Sebagai contoh kasus korupsi yang melibatkan mantan Bupati Sikka Aleks Longginus yang penyidikan dan penetapan tersangkanya sejak tahun 2006 sampai yang bersangkutan dua kali maju sebagai calon Bupati Sikka dan caleg DPRD Sikka, namun berkas perkaranya tidak pernah dilimpahkan ke penuntutan atau dihentikan penyidikannya oleh Kajari Maumere.
"Semua Kajari yang pernah menangani kasus korupsi mantan Bupati Aleks Longginus ini selalu beralasan bahwa kasusnya tidak dapat dilimpahkan ke tahap Penuntutan karena JPU yang menangani kasus korupsi dimaksud sudah pindah dan kurangnya tenaga penyidik," jelas Petrus (Senin, 22/9).
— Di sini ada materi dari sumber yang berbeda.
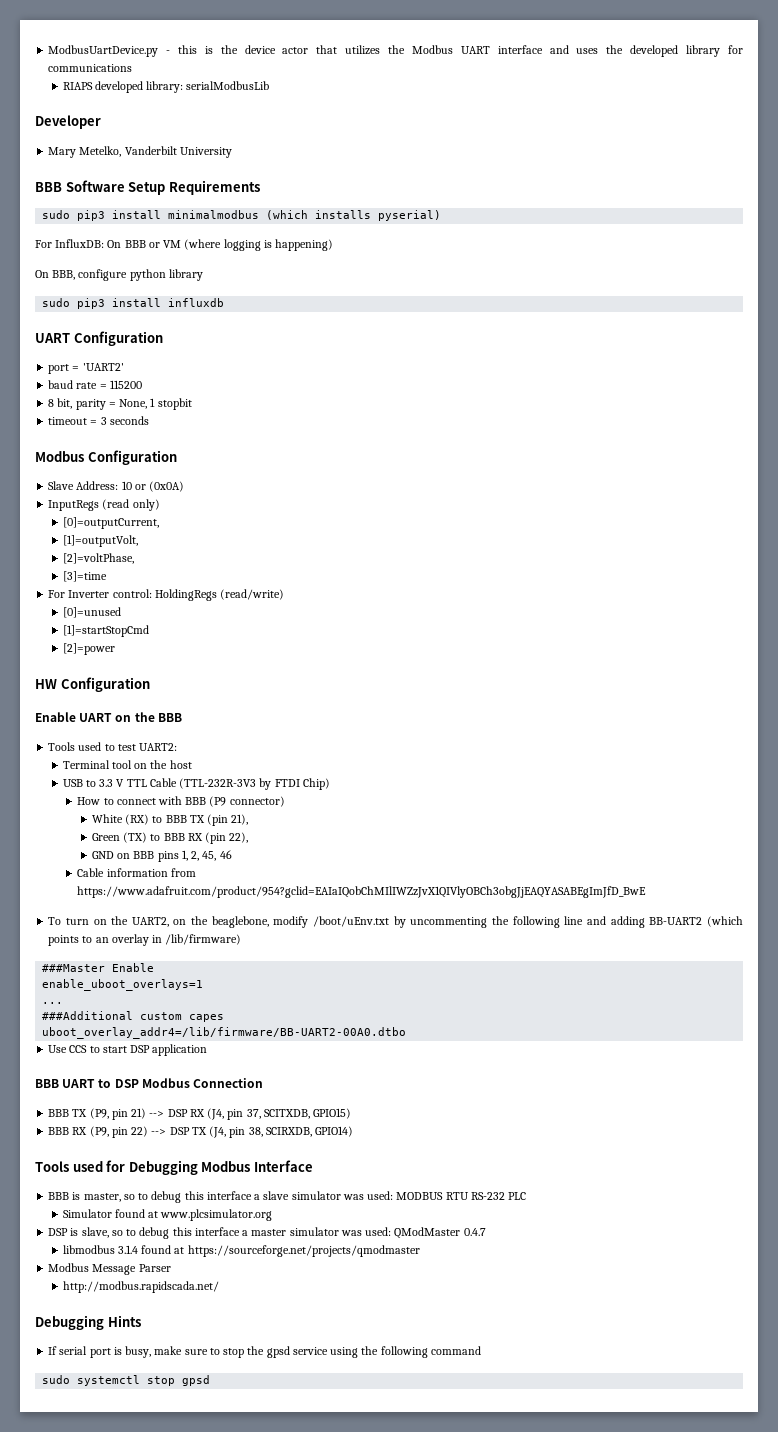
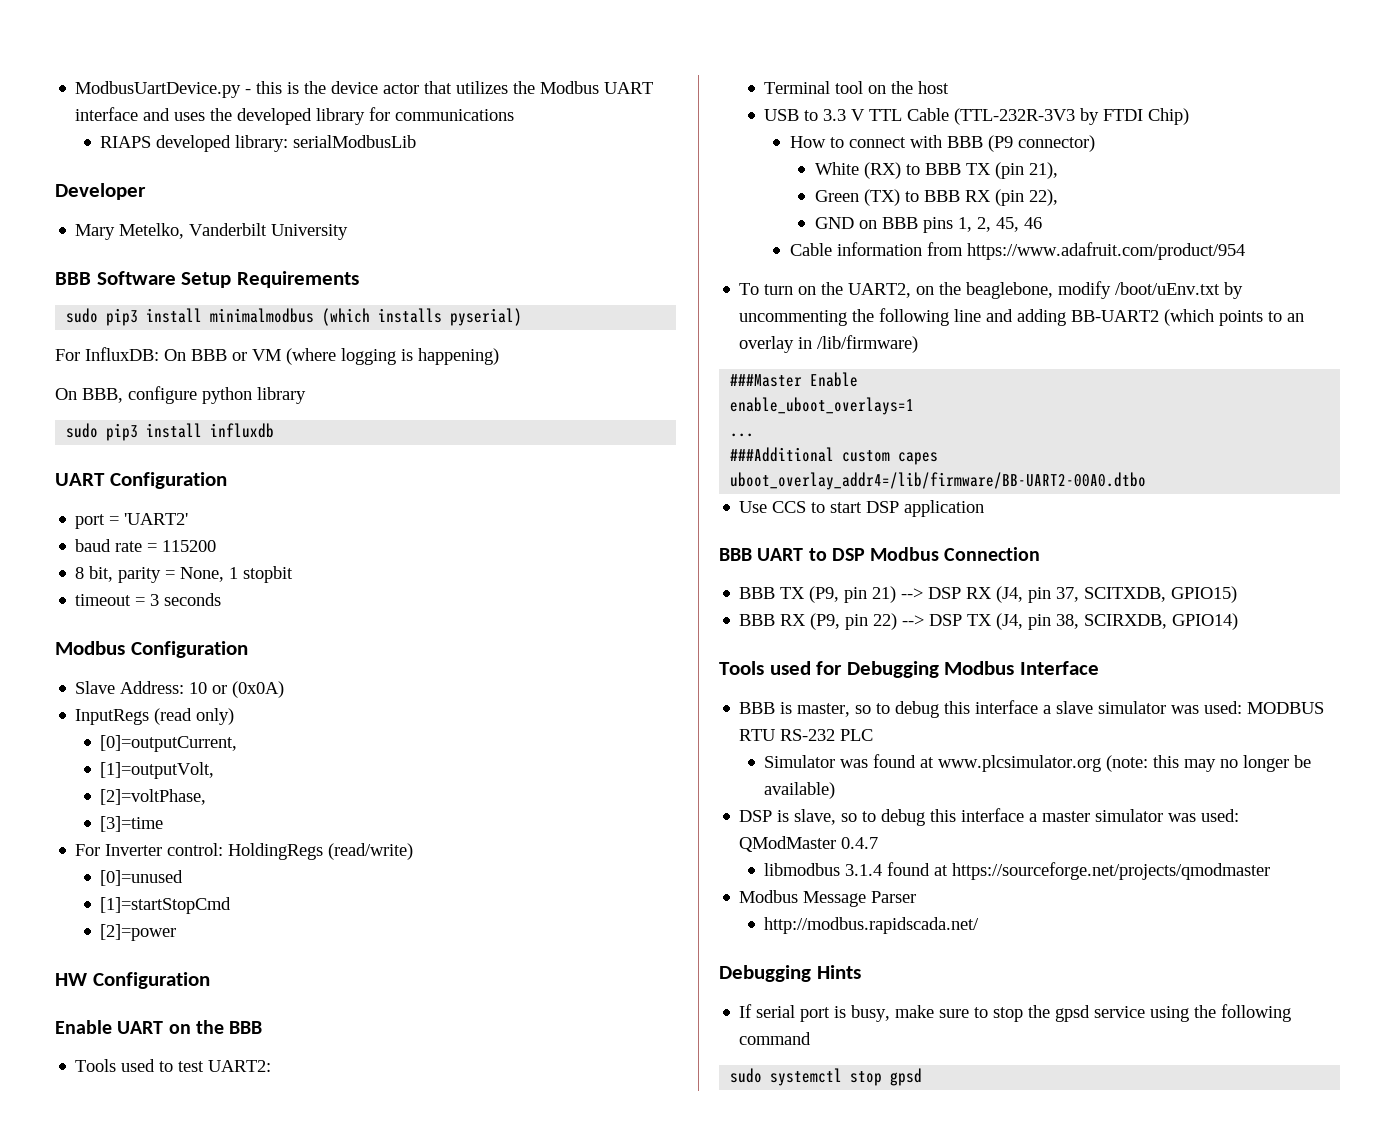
[77,886,647,898] https://www.adafruit.com/product/954?gclid=EAIaIQobChMIlIWZzJvX1QIVlyOBCh3obgJjEAQYASABEgImJfD_BwE -> [966,242,1245,260] https://www.adafruit.com/product/954
(112, 1213) none -> [840,759,869,768] was
(273, 1215) none -> [1106,755,1312,772] [764,782,836,799] (note: this may no longer be available)

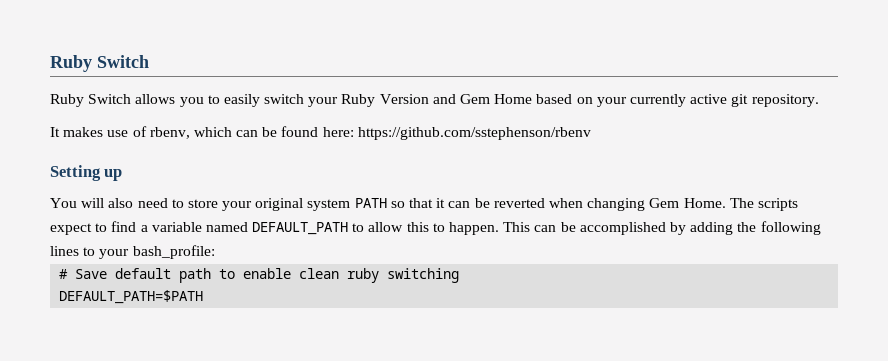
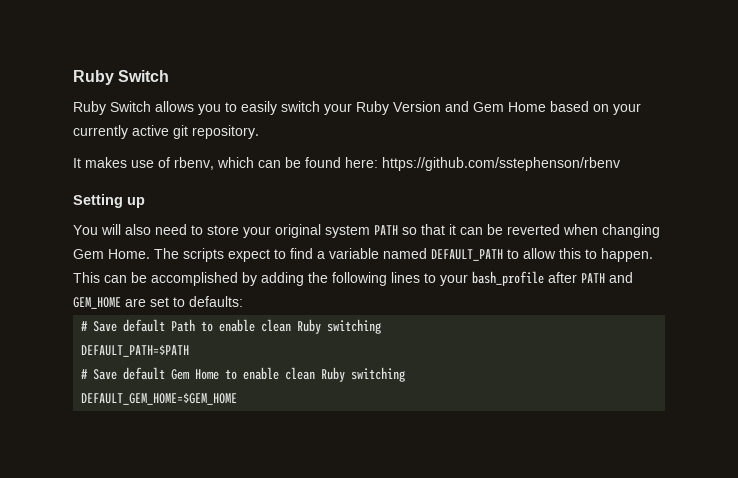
[132,245,215,259] [59,268,380,283] bash_profile: // # Save default path to enable clean ruby -> [472,271,633,286] [73,296,243,309] [81,319,322,334] bash_profile after PATH and GEM_HOME are set to defaults: // # Save default Path to enable clean Ruby
(204, 297) none -> [81,367,406,382] [81,393,238,405] // # Save default Gem Home to enable clean Ruby switching // DEFAULT_GEM_HOME=$GEM_HOME

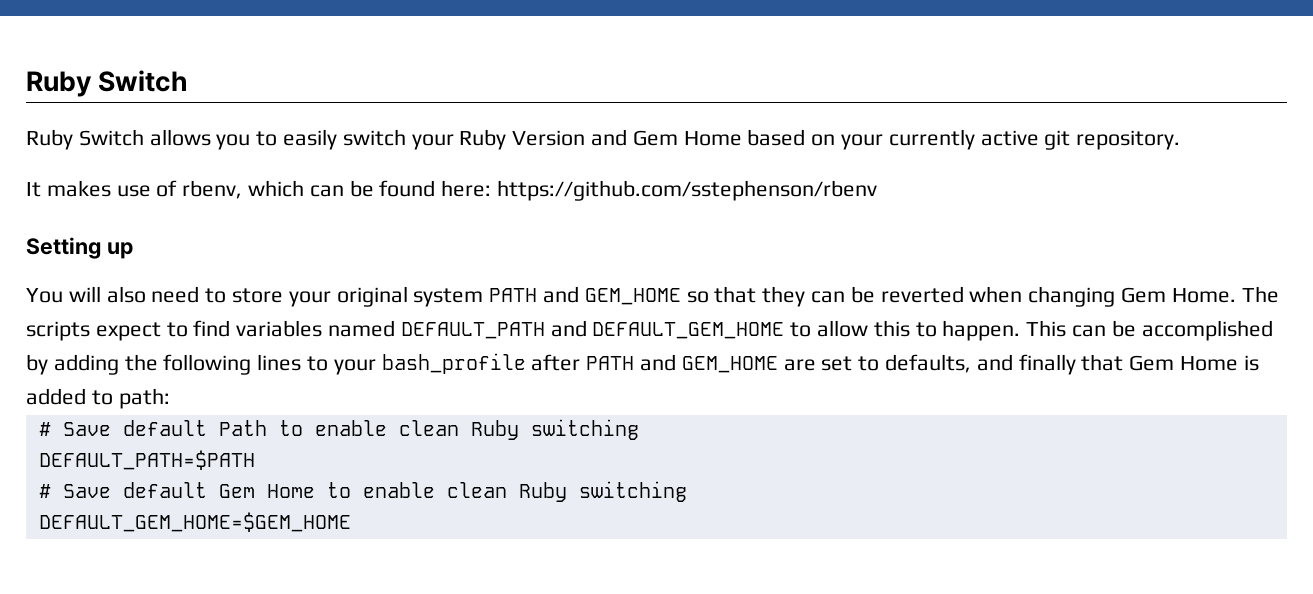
(398, 230) none -> [543,286,681,305] and GEM_HOME
[449,224,456,235] it -> [762,286,806,307] they
[317,248,503,261] a variable named DEFAULT_PATH -> [236,320,785,339] variables named DEFAULT_PATH and DEFAULT_GEM_HOME
[189,296,243,307] defaults: -> [885,354,1259,375] [26,388,170,409] defaults, and finally that Gem Home is added to path:

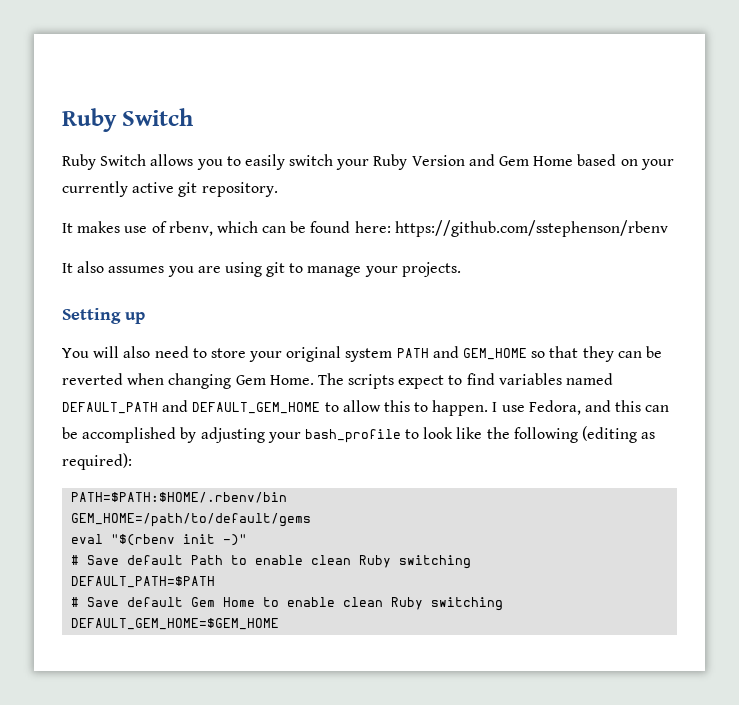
(878, 190) none -> [62,261,461,277] // It also assumes you are using git to manage your projects.
[1026,320,1273,341] [26,353,1259,375] [26,388,170,409] This can be accomplished by adding the following lines to your bash_profile after PATH and GEM_HOME are set to defaults, and finally that Gem Home is added to path: -> [492,400,670,415] [62,426,656,443] [62,453,132,470] [71,492,288,503] [71,513,312,527] [71,534,248,546] I use Fedora, and this can be accomplished by adjusting your bash_profile to look like the following (editing as required): // PATH=$PATH:$HOME/.rbenv/bin // GEM_HOME=/path/to/default/gems // eval "$(rbenv init -)"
Padahal menahan kasus korupsi yang ditangani dalam penyidikan itu juga selain bertentangan dengan Undang-Undang dimana Kejaksaan/Kepolisian dan KPK diharuskan mendahulukan penuntutan kasus korupsi dari perkara yang lain, juga dari aspek HAM menahan perkara dengan cara terlalu lama mempertahankan status tersangka seseorang terlalu lama juga sudah melnggar HAM.
Begitu pula dengan kasus korupsi pembangunan Gedung DPRD Nagekeo yang diduga dilakukan oleh Bupati Elias Joe dan Wakilnya dengan perkiraan kerugian negara sebesar Rp. 10 miliar lebih.
Kasus ini meskipun Kajati NTT sebelumnya sudah memerintahkan Kajari Ngada untuk segera memberi status Tersangka kepada Bupati Elias Joe dan Wakilnya disertai dengan bantuan Tim Penyidik Kejaksaan Tinggi NTT yang sengaja dibentuk untuk mempercepat penanganan kasus ini, namun hingga saat ini Kajari Ngada masih memperlambat penyidilkannya, padahal posisi Kajati Mangihut Sinaga pada waktu itu akan diganti kepada Kepala Kejaksaan Tinggi NTT yang baru.
Jika benar hingga pergantian Kajati NTT Mangihut Sinaga pun kasus ini tidak kunjung diangkat ketahap penuntutan, patut diduga bahwa perintah menaikan kasus Elias Joe ke status Tersangka hanya gertakan Kajati untuk menghidupkan ATM, buktinya hingga saat ini penanganan kasus dugaan korupsi Bupati Ngada Elias Joe dan Wakilnya tidak jalan.
Hal ini menandakan ada titik temu antara kultur Kejaksaan yang korup dan kehendak/niat Elias Joe yang hendak jadi Bupati Nagekeo pada pemilukada Nagakeo 2013 yang lalu yang meskipun berbagai pelanggaran dalam pemilukada terungkap dengan bukti-bukti pendukung yang lengkap termasuk Kejaksaan Negeri Ngadapun tengah melakukan penyelidikan kasus korupsinya, akan tetapi Kejaksaan Negeri Ngada seolah-olah dibius untuk tidak melakukan percepatan penindakan kasus kurupsi Elias Joe dkk tersebut.
"Karena itu Kepala Kejaksaan Tinggi NTT John W Purba, SH harus mampun mengubah kultur korupsi dalam penanganan kasus korupsi yang melibatkan elit-elit di NTT, terkait dengan rencana elit-elit yang akan maju dan maju lagi dalam pilkada," pungkasnya.